> SUPPLIED ENTRIES:
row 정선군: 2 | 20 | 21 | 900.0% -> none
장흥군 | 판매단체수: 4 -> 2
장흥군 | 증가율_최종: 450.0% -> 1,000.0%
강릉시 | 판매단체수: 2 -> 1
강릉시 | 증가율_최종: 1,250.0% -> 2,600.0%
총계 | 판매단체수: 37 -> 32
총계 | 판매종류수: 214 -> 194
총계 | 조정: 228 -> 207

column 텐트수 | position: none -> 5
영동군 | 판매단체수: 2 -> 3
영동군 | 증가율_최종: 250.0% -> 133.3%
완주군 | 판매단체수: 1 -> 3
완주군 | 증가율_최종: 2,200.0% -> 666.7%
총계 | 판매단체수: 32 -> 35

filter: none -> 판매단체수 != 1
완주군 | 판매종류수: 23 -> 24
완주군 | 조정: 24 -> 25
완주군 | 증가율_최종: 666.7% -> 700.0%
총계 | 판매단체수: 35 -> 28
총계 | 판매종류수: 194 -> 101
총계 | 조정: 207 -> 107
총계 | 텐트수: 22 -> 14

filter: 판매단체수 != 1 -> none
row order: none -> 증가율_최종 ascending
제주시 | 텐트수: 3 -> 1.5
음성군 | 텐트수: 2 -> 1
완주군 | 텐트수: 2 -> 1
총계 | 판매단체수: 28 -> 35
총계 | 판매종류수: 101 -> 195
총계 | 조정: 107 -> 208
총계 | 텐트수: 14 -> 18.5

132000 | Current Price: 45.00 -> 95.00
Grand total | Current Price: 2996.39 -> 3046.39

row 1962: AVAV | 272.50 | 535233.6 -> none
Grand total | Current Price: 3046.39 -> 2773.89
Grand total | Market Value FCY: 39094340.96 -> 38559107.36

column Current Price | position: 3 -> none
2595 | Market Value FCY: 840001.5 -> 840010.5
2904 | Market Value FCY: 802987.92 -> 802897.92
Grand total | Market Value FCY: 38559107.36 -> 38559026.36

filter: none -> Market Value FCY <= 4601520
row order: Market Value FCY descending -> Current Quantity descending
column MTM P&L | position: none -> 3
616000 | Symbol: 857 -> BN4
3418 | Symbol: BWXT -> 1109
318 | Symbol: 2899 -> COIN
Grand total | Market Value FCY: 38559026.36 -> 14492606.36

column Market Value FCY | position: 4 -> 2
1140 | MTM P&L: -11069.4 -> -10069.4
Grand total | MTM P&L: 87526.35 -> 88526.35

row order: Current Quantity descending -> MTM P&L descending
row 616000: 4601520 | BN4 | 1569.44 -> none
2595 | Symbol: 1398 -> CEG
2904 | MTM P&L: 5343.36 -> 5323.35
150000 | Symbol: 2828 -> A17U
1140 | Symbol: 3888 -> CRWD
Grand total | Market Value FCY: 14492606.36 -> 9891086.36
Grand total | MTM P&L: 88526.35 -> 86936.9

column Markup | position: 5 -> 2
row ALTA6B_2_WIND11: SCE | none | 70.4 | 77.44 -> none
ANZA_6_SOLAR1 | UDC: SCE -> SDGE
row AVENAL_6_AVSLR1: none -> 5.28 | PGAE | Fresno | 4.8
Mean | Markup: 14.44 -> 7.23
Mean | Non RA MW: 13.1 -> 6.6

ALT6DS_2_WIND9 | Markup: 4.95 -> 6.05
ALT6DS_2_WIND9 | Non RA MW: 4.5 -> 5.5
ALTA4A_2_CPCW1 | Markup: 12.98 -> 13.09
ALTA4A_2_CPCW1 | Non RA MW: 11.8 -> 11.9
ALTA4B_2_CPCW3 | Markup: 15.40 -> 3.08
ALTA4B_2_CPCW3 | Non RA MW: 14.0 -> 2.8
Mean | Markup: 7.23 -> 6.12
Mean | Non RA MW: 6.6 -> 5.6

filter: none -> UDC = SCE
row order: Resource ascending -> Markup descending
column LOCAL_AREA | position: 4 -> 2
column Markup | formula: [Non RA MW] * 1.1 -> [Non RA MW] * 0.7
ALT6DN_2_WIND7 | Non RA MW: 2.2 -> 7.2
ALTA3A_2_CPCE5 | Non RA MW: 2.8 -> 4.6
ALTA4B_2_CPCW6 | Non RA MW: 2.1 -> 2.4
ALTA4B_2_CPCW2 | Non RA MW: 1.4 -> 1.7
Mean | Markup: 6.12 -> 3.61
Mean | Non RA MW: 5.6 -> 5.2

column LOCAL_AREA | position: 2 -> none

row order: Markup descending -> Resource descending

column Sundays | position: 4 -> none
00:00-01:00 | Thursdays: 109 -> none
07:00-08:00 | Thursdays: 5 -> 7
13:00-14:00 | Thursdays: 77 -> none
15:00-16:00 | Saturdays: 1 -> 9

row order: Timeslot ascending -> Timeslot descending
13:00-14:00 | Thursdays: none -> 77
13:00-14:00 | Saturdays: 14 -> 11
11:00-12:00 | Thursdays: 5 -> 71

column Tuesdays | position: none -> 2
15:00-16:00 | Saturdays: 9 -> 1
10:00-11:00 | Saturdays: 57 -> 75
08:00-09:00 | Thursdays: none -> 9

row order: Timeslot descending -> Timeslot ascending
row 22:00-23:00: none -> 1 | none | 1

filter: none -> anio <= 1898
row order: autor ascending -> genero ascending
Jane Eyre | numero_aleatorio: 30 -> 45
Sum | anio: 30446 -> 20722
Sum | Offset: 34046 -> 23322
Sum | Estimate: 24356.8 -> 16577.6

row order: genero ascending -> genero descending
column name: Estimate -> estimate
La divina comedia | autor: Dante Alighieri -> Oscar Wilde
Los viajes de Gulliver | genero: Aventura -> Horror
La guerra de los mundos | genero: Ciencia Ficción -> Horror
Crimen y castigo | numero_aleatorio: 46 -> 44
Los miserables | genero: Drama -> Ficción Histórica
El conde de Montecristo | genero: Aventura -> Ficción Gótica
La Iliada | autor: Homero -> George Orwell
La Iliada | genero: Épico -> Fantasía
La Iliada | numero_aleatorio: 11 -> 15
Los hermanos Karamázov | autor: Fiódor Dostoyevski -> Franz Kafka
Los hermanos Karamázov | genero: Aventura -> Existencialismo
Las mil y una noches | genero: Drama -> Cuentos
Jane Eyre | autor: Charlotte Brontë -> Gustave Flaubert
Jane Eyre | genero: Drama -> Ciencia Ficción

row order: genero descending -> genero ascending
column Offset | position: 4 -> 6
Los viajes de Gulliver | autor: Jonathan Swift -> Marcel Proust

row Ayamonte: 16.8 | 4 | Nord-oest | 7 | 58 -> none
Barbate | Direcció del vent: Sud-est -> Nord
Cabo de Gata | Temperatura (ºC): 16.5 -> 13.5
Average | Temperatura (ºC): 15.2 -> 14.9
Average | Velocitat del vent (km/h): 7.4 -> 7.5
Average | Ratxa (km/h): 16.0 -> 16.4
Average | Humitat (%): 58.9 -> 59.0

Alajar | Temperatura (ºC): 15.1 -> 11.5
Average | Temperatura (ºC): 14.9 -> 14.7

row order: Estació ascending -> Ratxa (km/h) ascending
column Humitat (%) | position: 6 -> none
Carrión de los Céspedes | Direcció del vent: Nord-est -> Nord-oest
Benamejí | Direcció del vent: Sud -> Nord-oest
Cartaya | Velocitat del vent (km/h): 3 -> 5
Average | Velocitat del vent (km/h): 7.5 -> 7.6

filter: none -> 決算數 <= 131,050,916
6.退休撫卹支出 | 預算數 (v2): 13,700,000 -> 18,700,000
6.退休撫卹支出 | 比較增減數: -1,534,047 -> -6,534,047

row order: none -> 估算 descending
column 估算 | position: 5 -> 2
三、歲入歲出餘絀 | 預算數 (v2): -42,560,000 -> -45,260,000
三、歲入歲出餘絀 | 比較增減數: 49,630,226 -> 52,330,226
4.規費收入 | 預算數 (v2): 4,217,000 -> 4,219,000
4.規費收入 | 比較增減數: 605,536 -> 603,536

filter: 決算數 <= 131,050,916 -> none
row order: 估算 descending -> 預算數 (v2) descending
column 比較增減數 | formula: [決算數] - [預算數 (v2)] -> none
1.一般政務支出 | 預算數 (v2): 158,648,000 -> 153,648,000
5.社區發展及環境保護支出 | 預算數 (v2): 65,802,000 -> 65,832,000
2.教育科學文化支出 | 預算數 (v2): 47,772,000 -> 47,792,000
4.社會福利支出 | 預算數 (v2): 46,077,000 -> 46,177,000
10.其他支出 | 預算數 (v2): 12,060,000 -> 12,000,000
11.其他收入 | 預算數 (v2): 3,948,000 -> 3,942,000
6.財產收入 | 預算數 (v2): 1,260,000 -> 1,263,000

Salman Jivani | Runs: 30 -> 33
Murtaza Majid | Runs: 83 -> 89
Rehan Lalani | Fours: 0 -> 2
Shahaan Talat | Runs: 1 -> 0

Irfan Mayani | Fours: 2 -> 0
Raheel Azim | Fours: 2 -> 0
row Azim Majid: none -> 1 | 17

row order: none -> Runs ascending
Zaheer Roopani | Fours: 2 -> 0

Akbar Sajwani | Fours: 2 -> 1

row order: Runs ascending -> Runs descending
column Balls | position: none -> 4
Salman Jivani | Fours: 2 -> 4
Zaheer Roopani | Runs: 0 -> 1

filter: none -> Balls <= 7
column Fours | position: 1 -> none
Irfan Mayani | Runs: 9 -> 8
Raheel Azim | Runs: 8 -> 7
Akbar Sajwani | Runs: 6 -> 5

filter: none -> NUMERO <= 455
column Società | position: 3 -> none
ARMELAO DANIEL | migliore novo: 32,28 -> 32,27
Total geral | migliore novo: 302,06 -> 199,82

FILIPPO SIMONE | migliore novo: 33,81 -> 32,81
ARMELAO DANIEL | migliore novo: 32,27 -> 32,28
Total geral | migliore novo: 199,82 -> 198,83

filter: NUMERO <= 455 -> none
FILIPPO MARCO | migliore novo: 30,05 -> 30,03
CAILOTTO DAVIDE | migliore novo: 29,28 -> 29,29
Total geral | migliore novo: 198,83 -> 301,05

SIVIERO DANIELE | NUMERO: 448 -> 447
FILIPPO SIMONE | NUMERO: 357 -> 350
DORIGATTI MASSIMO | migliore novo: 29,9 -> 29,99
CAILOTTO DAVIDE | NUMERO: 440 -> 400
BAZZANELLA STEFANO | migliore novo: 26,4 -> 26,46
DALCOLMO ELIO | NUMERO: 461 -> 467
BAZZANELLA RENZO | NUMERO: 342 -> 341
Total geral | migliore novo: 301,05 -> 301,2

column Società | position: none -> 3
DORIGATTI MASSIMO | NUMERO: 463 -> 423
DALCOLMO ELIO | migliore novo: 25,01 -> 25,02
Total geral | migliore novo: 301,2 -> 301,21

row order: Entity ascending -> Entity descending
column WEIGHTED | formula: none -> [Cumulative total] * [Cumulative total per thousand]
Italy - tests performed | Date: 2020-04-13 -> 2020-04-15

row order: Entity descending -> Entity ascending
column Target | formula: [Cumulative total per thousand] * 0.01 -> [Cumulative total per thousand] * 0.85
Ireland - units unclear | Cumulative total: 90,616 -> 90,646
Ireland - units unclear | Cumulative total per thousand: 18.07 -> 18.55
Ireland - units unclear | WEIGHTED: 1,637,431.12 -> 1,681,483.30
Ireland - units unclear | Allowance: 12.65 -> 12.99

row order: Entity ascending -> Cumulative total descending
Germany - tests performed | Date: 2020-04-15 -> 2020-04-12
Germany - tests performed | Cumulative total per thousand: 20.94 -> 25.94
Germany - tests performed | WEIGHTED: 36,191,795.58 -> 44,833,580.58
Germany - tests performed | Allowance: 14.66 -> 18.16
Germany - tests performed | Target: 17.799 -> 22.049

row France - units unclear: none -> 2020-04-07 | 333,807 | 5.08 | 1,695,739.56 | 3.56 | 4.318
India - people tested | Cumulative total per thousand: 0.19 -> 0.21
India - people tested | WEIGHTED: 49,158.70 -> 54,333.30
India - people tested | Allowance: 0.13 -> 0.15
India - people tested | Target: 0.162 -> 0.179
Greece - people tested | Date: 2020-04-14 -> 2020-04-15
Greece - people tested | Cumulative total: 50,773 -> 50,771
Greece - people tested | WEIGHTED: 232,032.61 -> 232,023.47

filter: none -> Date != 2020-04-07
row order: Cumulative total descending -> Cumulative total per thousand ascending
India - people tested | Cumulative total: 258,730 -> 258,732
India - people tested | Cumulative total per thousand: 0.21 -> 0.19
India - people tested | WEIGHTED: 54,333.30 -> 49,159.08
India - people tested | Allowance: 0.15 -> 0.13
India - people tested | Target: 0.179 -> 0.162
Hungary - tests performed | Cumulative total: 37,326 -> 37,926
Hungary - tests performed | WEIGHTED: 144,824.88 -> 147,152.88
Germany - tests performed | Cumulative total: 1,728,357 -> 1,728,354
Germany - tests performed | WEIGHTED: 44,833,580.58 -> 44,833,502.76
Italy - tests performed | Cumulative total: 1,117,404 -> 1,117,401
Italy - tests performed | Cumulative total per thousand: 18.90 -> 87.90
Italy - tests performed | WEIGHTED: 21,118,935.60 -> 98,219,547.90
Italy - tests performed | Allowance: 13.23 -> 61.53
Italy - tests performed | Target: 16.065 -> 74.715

> TASK TO CARRY OUT: Taking the entries above, restate exactly those lines that fall between the line with "1140 | Symbol: 3888 -> CRWD" and the line with "column Markup | formula: [Non", keeping both of those lines too.

> SOLUTION:
1140 | Symbol: 3888 -> CRWD
Grand total | Market Value FCY: 14492606.36 -> 9891086.36
Grand total | MTM P&L: 88526.35 -> 86936.9

column Markup | position: 5 -> 2
row ALTA6B_2_WIND11: SCE | none | 70.4 | 77.44 -> none
ANZA_6_SOLAR1 | UDC: SCE -> SDGE
row AVENAL_6_AVSLR1: none -> 5.28 | PGAE | Fresno | 4.8
Mean | Markup: 14.44 -> 7.23
Mean | Non RA MW: 13.1 -> 6.6

ALT6DS_2_WIND9 | Markup: 4.95 -> 6.05
ALT6DS_2_WIND9 | Non RA MW: 4.5 -> 5.5
ALTA4A_2_CPCW1 | Markup: 12.98 -> 13.09
ALTA4A_2_CPCW1 | Non RA MW: 11.8 -> 11.9
ALTA4B_2_CPCW3 | Markup: 15.40 -> 3.08
ALTA4B_2_CPCW3 | Non RA MW: 14.0 -> 2.8
Mean | Markup: 7.23 -> 6.12
Mean | Non RA MW: 6.6 -> 5.6

filter: none -> UDC = SCE
row order: Resource ascending -> Markup descending
column LOCAL_AREA | position: 4 -> 2
column Markup | formula: [Non RA MW] * 1.1 -> [Non RA MW] * 0.7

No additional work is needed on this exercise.